→ **EXERCISE DETAILS**
Search the records for the string "Witch", then copy each line that has it.

→ **Modification records**
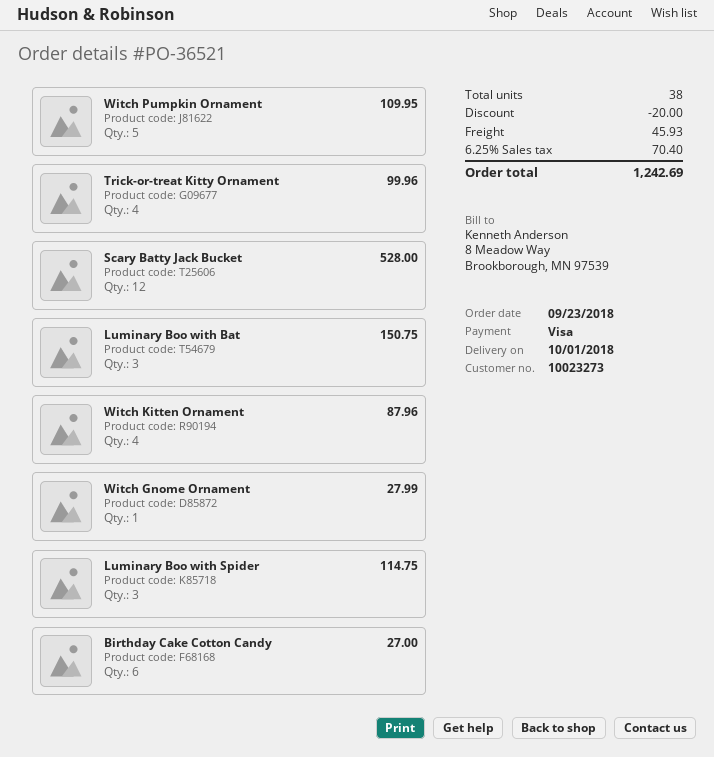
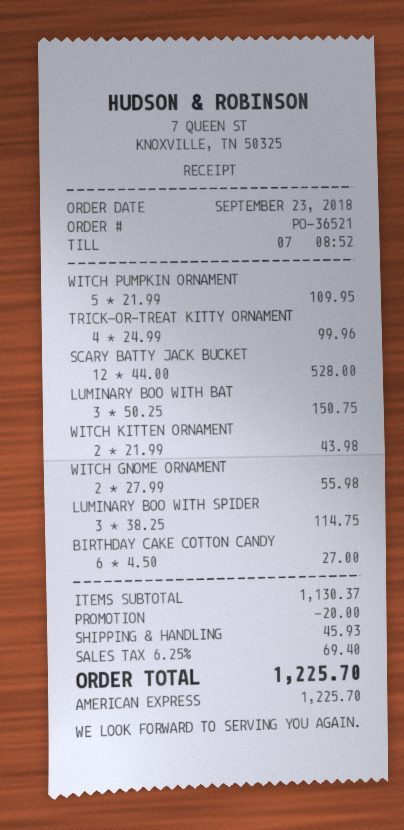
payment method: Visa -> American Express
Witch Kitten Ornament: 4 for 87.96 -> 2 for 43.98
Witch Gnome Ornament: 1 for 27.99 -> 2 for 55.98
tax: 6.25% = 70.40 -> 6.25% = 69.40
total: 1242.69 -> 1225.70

→ **OUTPUT**
Witch Kitten Ornament: 4 for 87.96 -> 2 for 43.98
Witch Gnome Ornament: 1 for 27.99 -> 2 for 55.98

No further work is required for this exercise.